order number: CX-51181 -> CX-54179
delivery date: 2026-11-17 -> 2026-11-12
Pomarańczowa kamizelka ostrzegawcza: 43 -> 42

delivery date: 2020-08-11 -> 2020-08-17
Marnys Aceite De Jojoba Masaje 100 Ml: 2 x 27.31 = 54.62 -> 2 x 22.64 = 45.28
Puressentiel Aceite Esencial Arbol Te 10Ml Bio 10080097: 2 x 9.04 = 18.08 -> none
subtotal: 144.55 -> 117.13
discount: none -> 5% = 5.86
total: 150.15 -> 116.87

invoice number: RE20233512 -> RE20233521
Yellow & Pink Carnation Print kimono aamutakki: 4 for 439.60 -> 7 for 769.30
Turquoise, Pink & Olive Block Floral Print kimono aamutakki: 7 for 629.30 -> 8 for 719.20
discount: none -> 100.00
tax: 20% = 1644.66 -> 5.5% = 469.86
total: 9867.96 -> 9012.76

+ + + + +

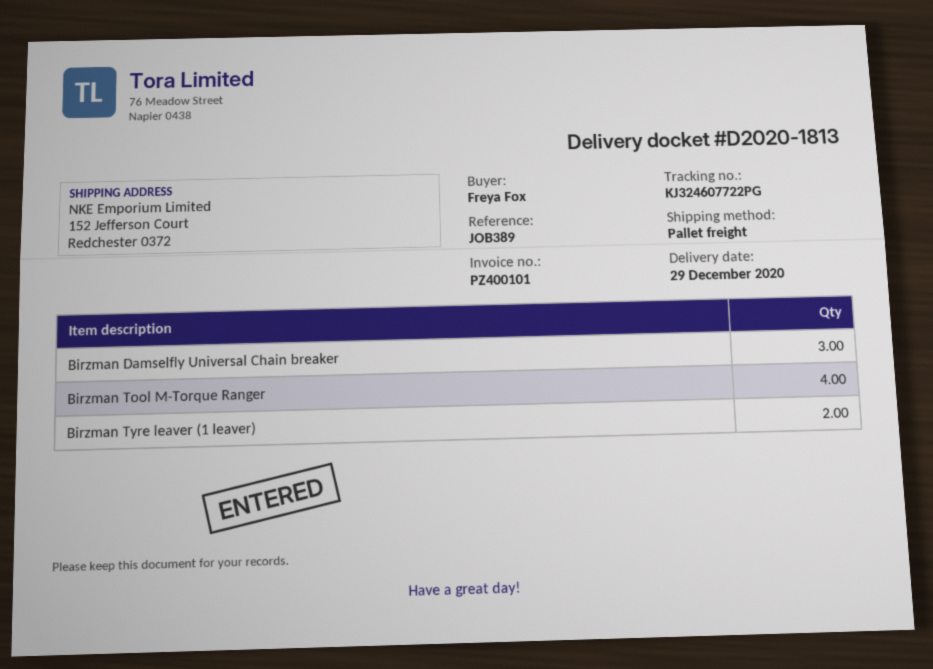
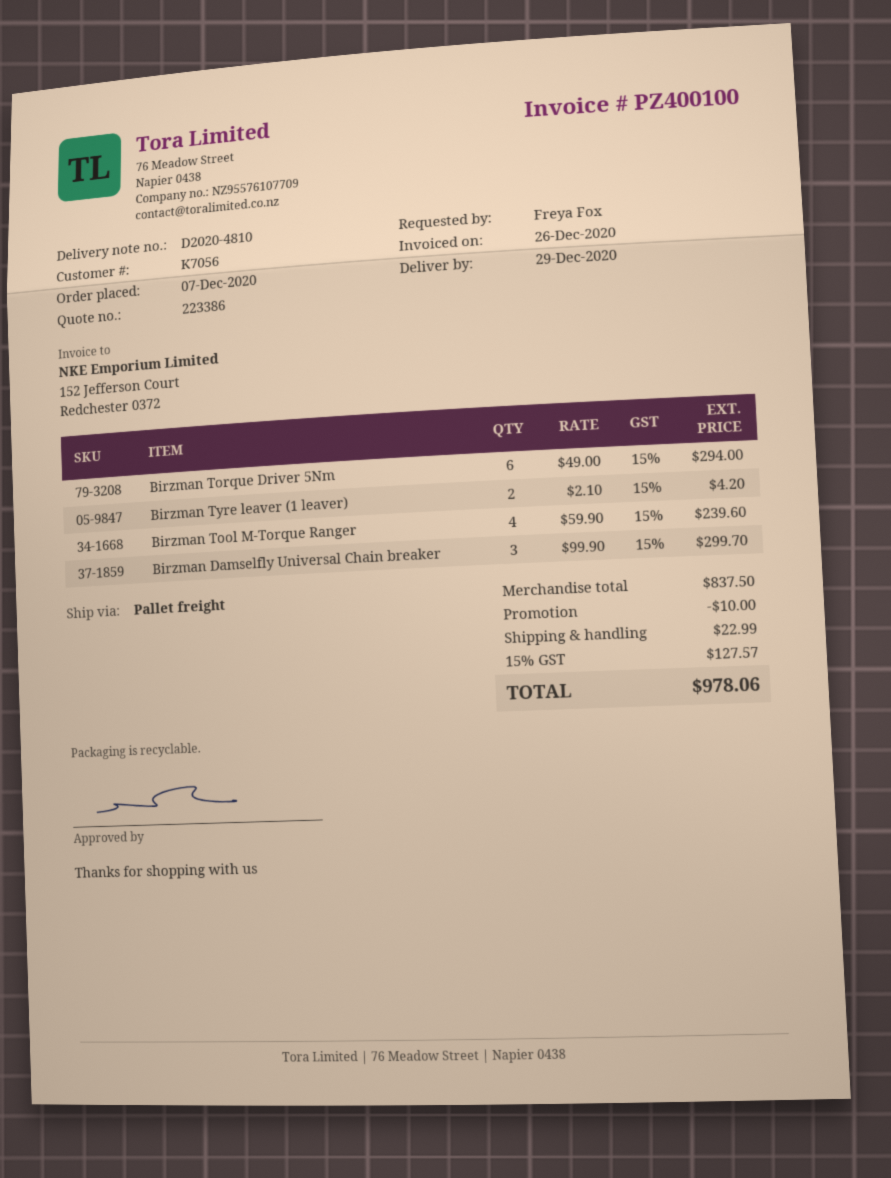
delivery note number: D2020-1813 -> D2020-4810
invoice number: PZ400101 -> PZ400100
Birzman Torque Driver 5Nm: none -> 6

+ + + + +

## Task objective
Select every line above that contains the word "invoice", and copy it.

## Reply to the task
invoice number: RE20233512 -> RE20233521
invoice number: PZ400101 -> PZ400100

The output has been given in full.